In the data that follows, find the line with "[508,148,574,166] image: ->"; transcribe it, every later line up to the one with "[503,610,676,629] max_iterations: ->", and that line as well, exactly and with no others.

MATERIAL FOR THIS EXERCISE START

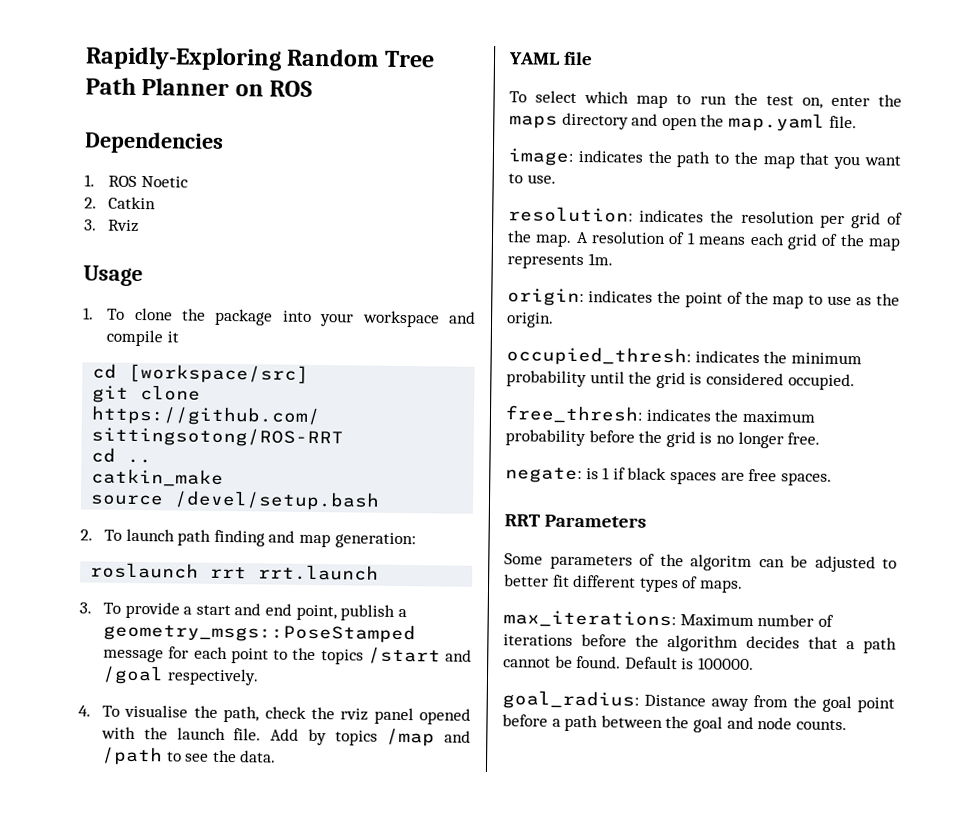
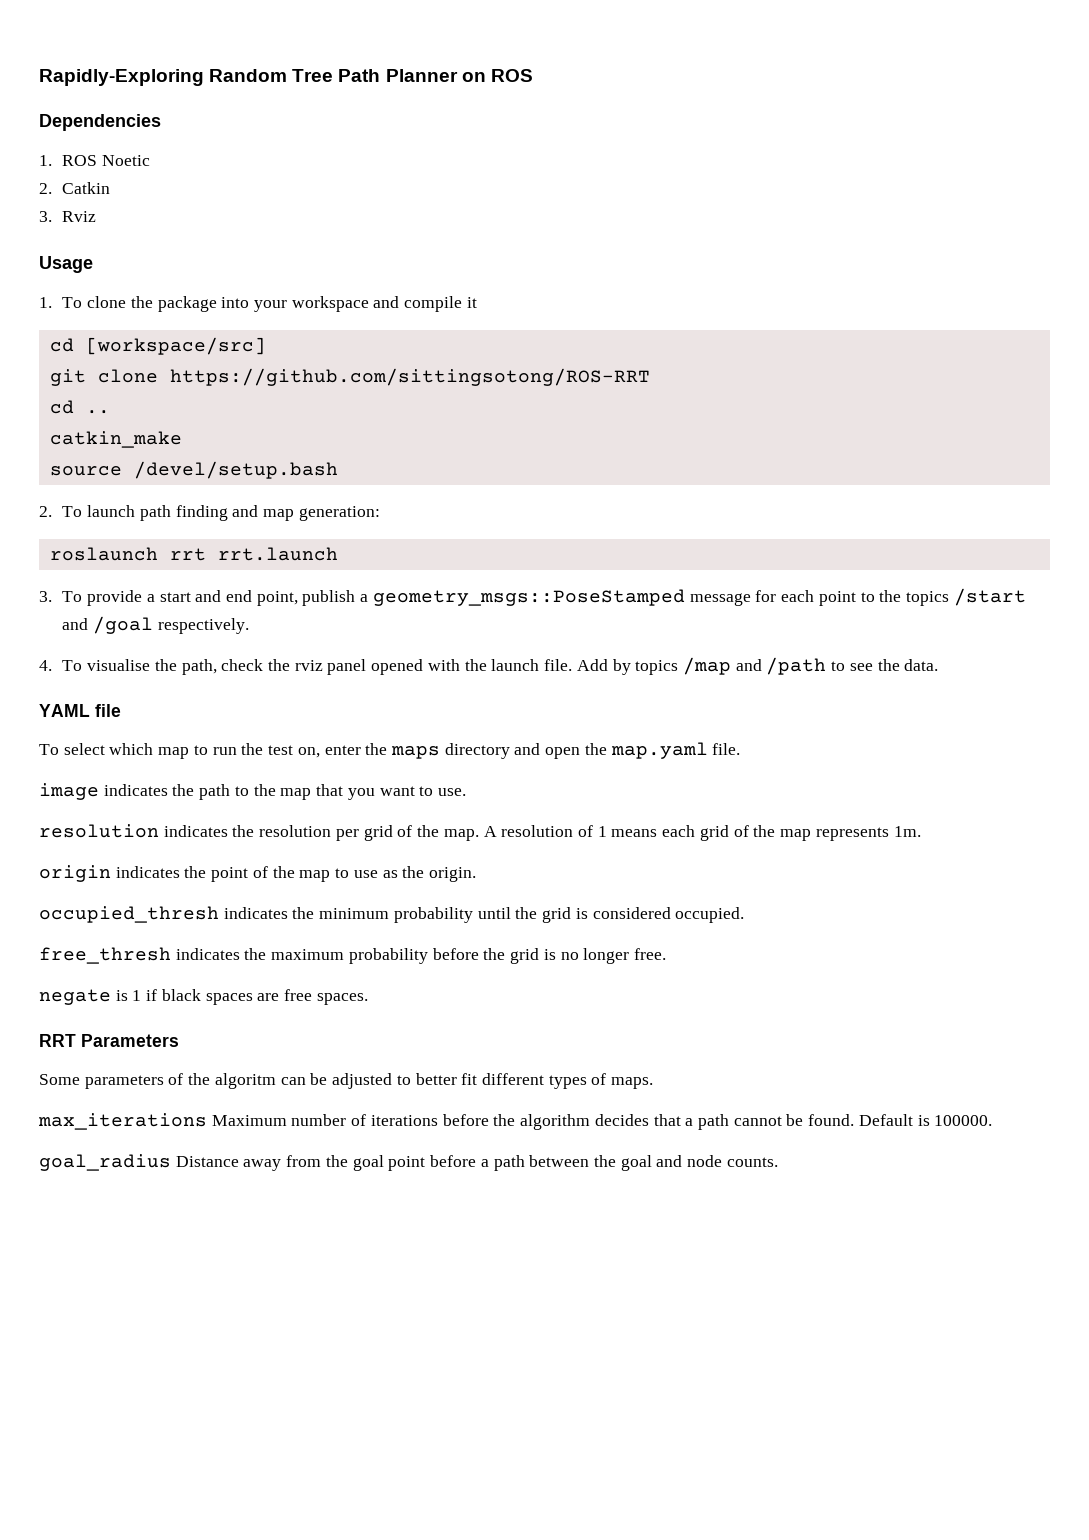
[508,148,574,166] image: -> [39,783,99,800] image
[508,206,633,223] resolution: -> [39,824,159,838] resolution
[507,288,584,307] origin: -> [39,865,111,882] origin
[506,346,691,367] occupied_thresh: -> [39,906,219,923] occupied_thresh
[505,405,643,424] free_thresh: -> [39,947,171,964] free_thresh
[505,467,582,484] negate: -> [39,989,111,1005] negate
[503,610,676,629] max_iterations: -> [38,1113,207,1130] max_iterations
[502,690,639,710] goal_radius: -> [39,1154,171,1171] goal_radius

MATERIAL FOR THIS EXERCISE END
MATERIAL FOR THIS EXERCISE START

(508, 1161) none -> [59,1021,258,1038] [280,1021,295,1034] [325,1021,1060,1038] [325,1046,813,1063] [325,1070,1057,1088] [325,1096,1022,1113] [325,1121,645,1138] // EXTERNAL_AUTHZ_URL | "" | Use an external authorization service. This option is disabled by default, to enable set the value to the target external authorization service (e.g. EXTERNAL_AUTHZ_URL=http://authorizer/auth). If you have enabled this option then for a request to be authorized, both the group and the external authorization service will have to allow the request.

MATERIAL FOR THIS EXERCISE END

ANSWER SPACE:
[508,148,574,166] image: -> [39,783,99,800] image
[508,206,633,223] resolution: -> [39,824,159,838] resolution
[507,288,584,307] origin: -> [39,865,111,882] origin
[506,346,691,367] occupied_thresh: -> [39,906,219,923] occupied_thresh
[505,405,643,424] free_thresh: -> [39,947,171,964] free_thresh
[505,467,582,484] negate: -> [39,989,111,1005] negate
[503,610,676,629] max_iterations: -> [38,1113,207,1130] max_iterations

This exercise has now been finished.